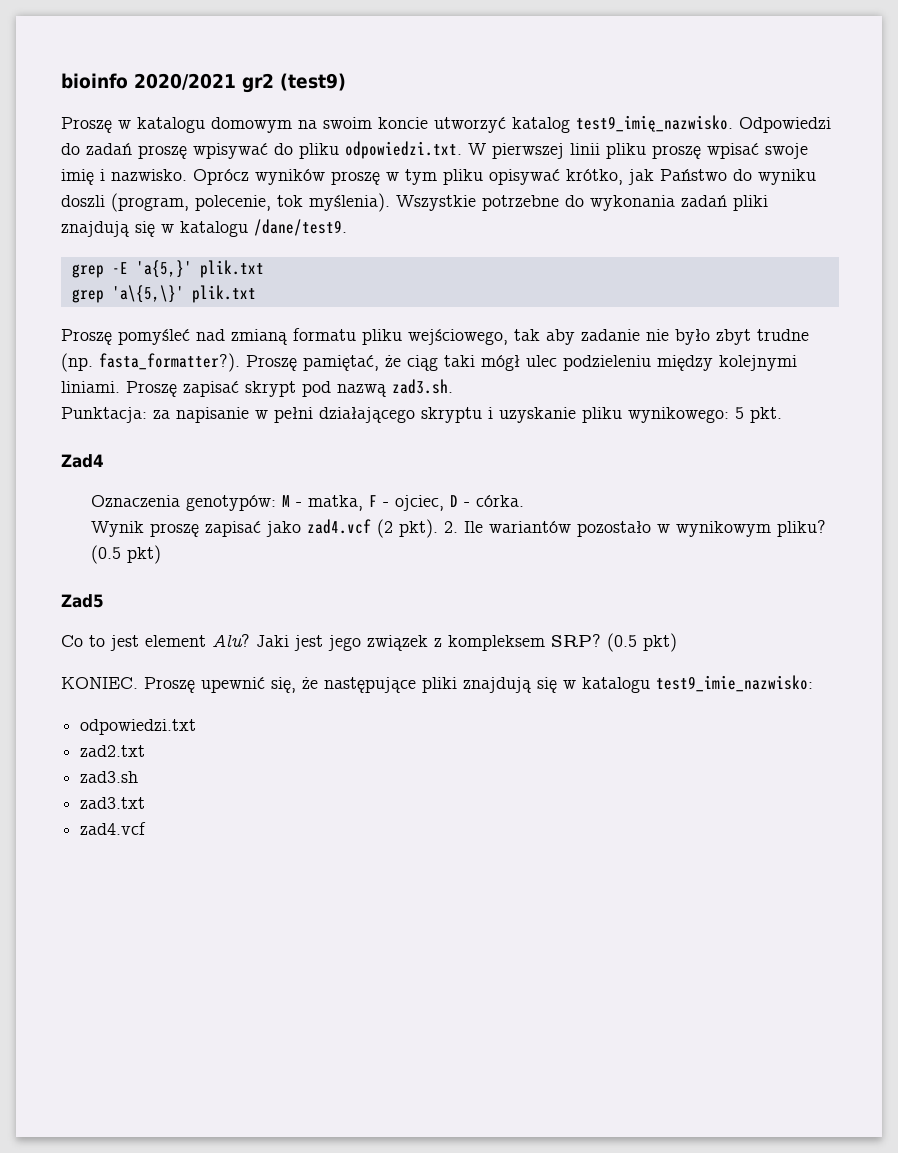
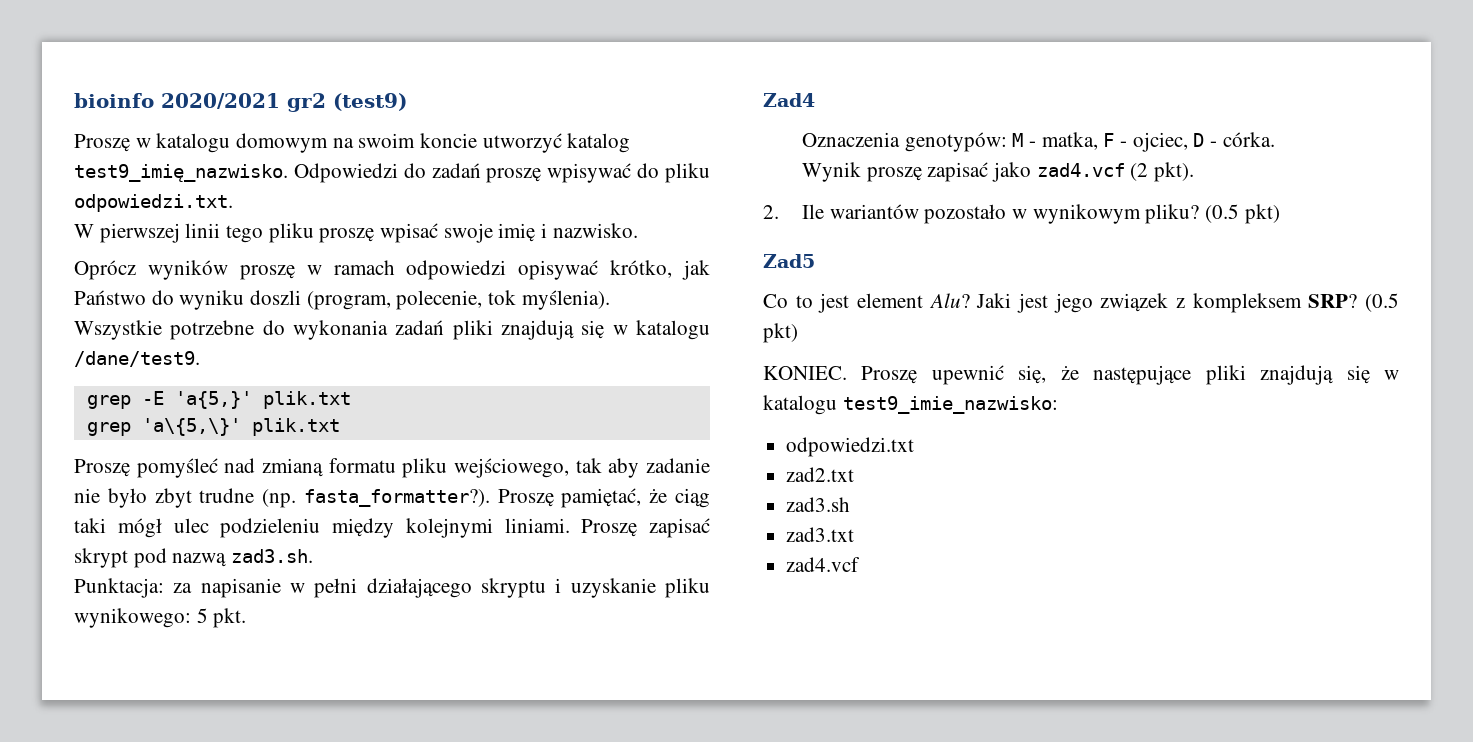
(462, 150) none -> (233, 203) //
(600, 149) none -> [226,225,264,243] tego
(187, 175) none -> (638, 230) //
[405,169,483,185] tym pliku -> [333,260,507,280] ramach odpowiedzi
(390, 202) none -> (610, 300) //
(438, 528) none -> (1195, 172) //

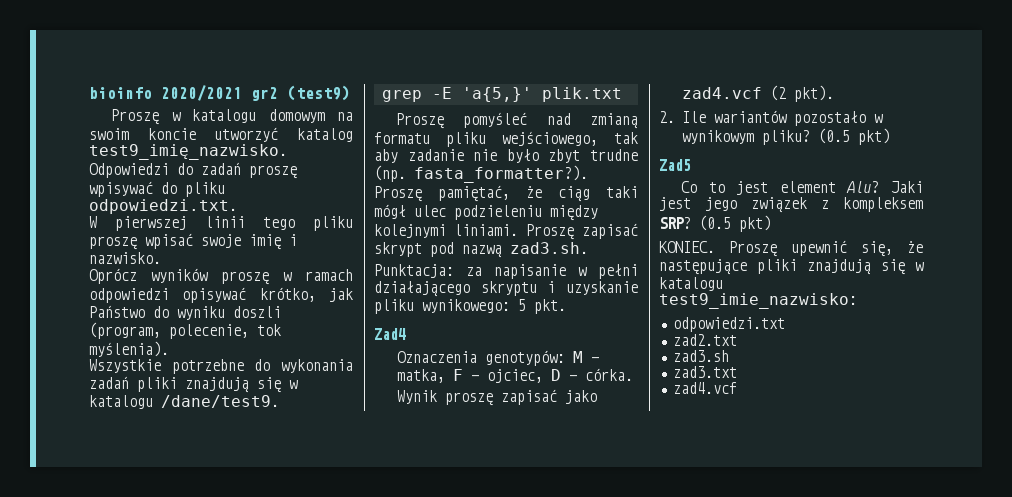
[86,418,340,436] // grep 'a\{5,\}' plik.txt -> (622, 94) none

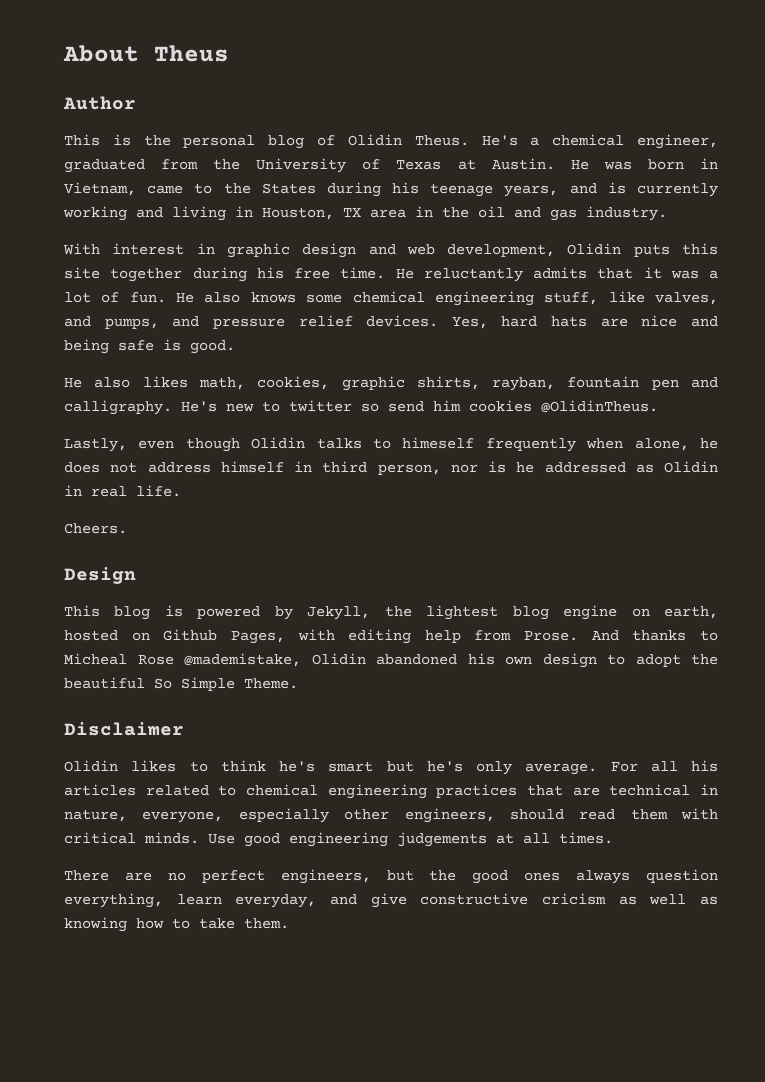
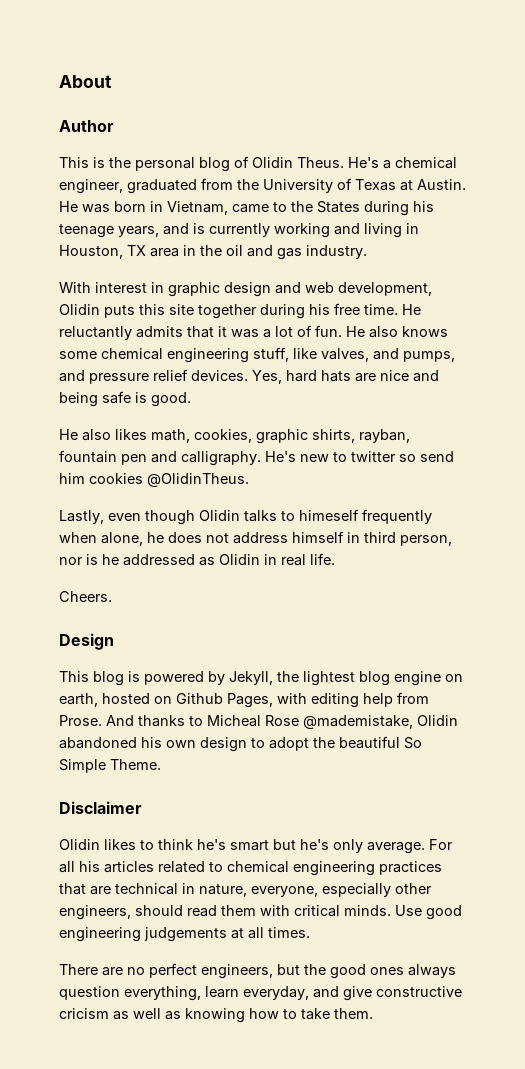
[154,45,229,62] Theus -> (112, 81) none

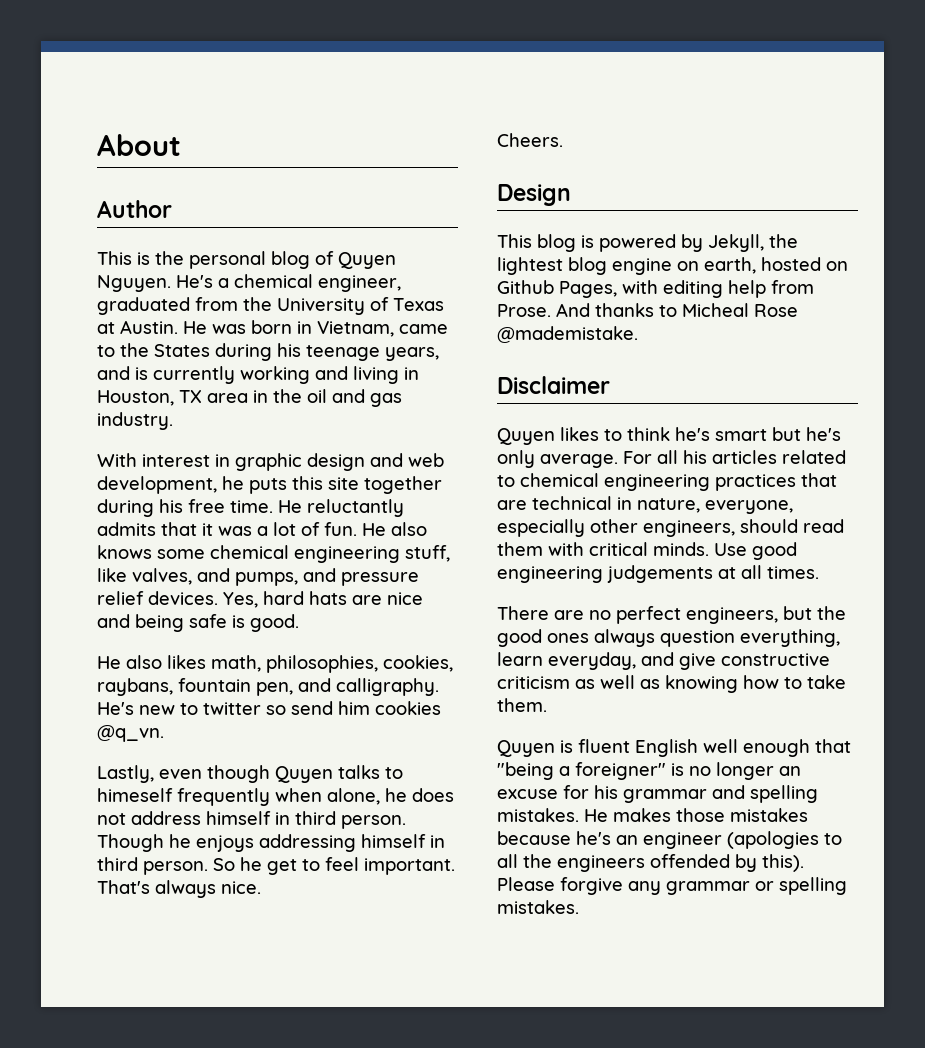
[252,157,344,168] Olidin Theus. -> [338,252,396,269] [97,275,171,292] Quyen Nguyen.
[59,304,100,315] Olidin -> [222,476,244,490] he
[194,429,410,444] [59,450,147,465] cookies, graphic shirts, rayban, fountain pen -> [266,655,453,673] [97,678,293,696] philosophies, cookies, raybans, fountain pen,
[147,473,249,487] @OlidinTheus. -> [97,725,164,742] @q_vn.
[199,510,240,521] Olidin -> [275,766,333,783] Quyen
[400,535,452,546] [59,553,335,566] person, nor is he addressed as Olidin in real life. -> [341,815,406,829] [97,834,445,852] [97,857,455,875] [97,880,261,898] person. Though he enjoys addressing himself in third person. So he get to feel important. That's always nice.
[303,715,458,729] [59,736,422,752] [59,759,161,773] @mademistake, Olidin abandoned his own design to adopt the beautiful So Simple Theme. -> [497,326,638,343] @mademistake.
[59,839,100,850] Olidin -> [497,428,555,445] Quyen
[59,1008,109,1019] cricism -> [497,676,570,689] criticism
(373, 1013) none -> [497,739,851,757] [497,762,801,780] [497,785,818,803] [497,808,808,822] [497,831,842,849] [497,854,804,872] [497,877,847,895] [497,900,579,914] // Quyen is fluent English well enough that "being a foreigner" is no longer an excuse for his grammar and spelling mistakes. He makes those mistakes because he's an engineer (apologies to all the engineers offended by this). Please forgive any grammar or spelling mistakes.

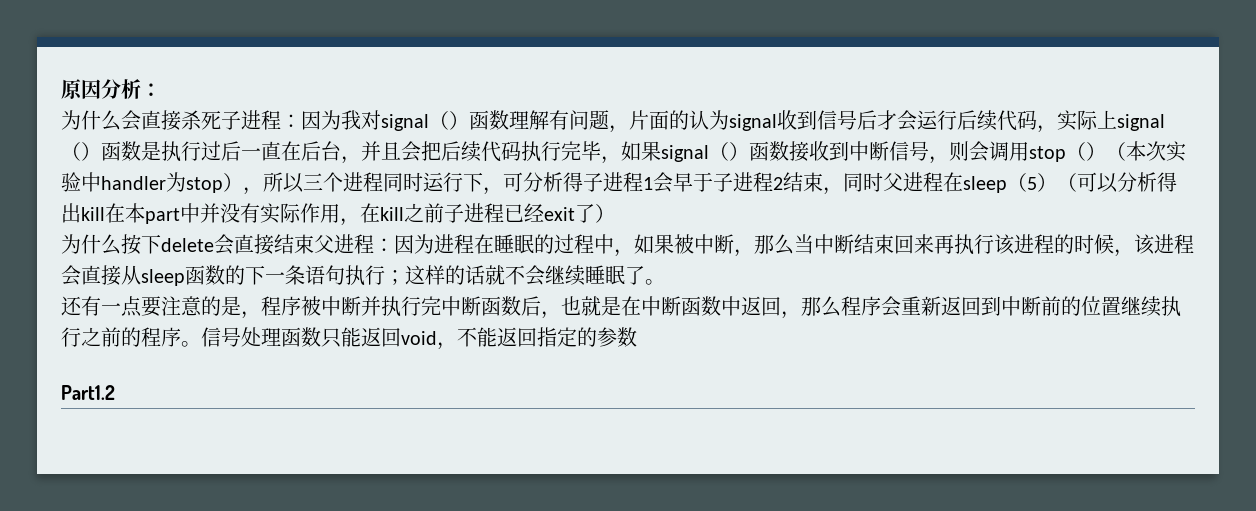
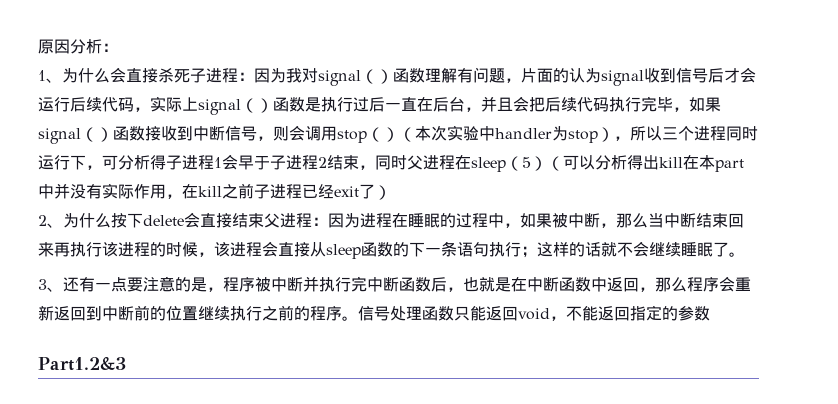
(161, 90) none -> [38,70,62,83] 1、
(615, 213) none -> [38,215,63,228] 2、
(665, 282) none -> [38,279,63,292] 3、
[61,385,115,400] Part1.2 -> [38,357,126,371] Part1.2&3

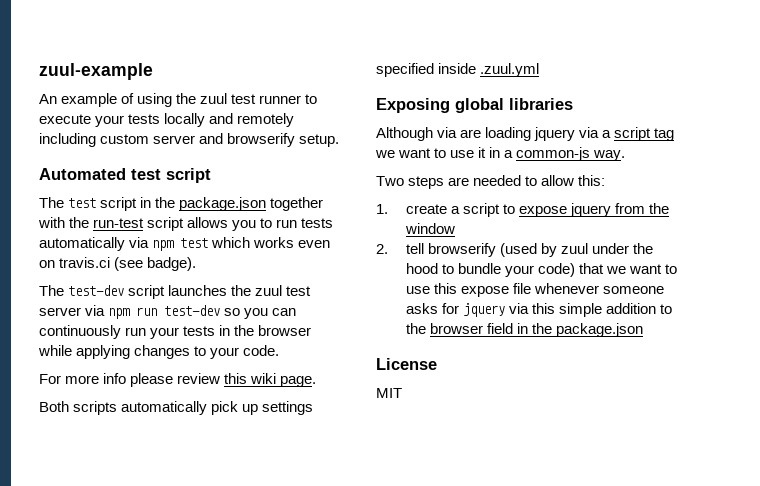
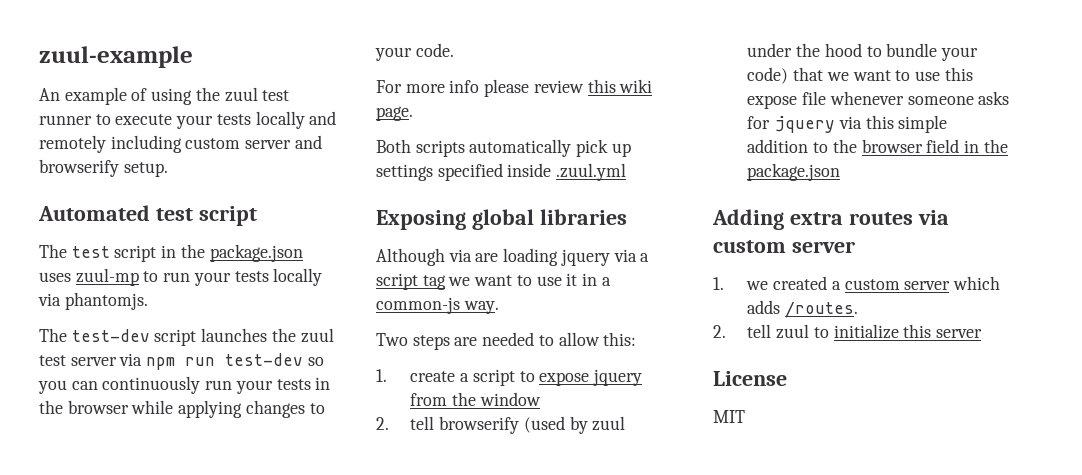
[270,197,324,211] [38,217,334,231] [39,237,331,251] [39,257,197,271] together with the run-test script allows you to run tests automatically via npm test which works even on travis.ci (see badge). -> [39,268,323,286] [38,292,148,310] uses zuul-mp to run your tests locally via phantomjs.
(644, 330) none -> [712,209,949,230] [713,240,855,253] [713,276,1001,290] [747,300,859,318] [713,324,983,339] // Adding extra routes via custom server // 1. we created a custom server which adds /routes. // 2. tell zuul to initialize this server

● **Work instructions**
Look above for the line with "(390, 202) none -> (610, 300) //" and the line with "[59,1008,109,1019] cricism ->"; set down those two lines and all lines between them exactly, without pictures and without anything else.

● **Response area**
(390, 202) none -> (610, 300) //
(438, 528) none -> (1195, 172) //

[86,418,340,436] // grep 'a\{5,\}' plik.txt -> (622, 94) none

[154,45,229,62] Theus -> (112, 81) none

[252,157,344,168] Olidin Theus. -> [338,252,396,269] [97,275,171,292] Quyen Nguyen.
[59,304,100,315] Olidin -> [222,476,244,490] he
[194,429,410,444] [59,450,147,465] cookies, graphic shirts, rayban, fountain pen -> [266,655,453,673] [97,678,293,696] philosophies, cookies, raybans, fountain pen,
[147,473,249,487] @OlidinTheus. -> [97,725,164,742] @q_vn.
[199,510,240,521] Olidin -> [275,766,333,783] Quyen
[400,535,452,546] [59,553,335,566] person, nor is he addressed as Olidin in real life. -> [341,815,406,829] [97,834,445,852] [97,857,455,875] [97,880,261,898] person. Though he enjoys addressing himself in third person. So he get to feel important. That's always nice.
[303,715,458,729] [59,736,422,752] [59,759,161,773] @mademistake, Olidin abandoned his own design to adopt the beautiful So Simple Theme. -> [497,326,638,343] @mademistake.
[59,839,100,850] Olidin -> [497,428,555,445] Quyen
[59,1008,109,1019] cricism -> [497,676,570,689] criticism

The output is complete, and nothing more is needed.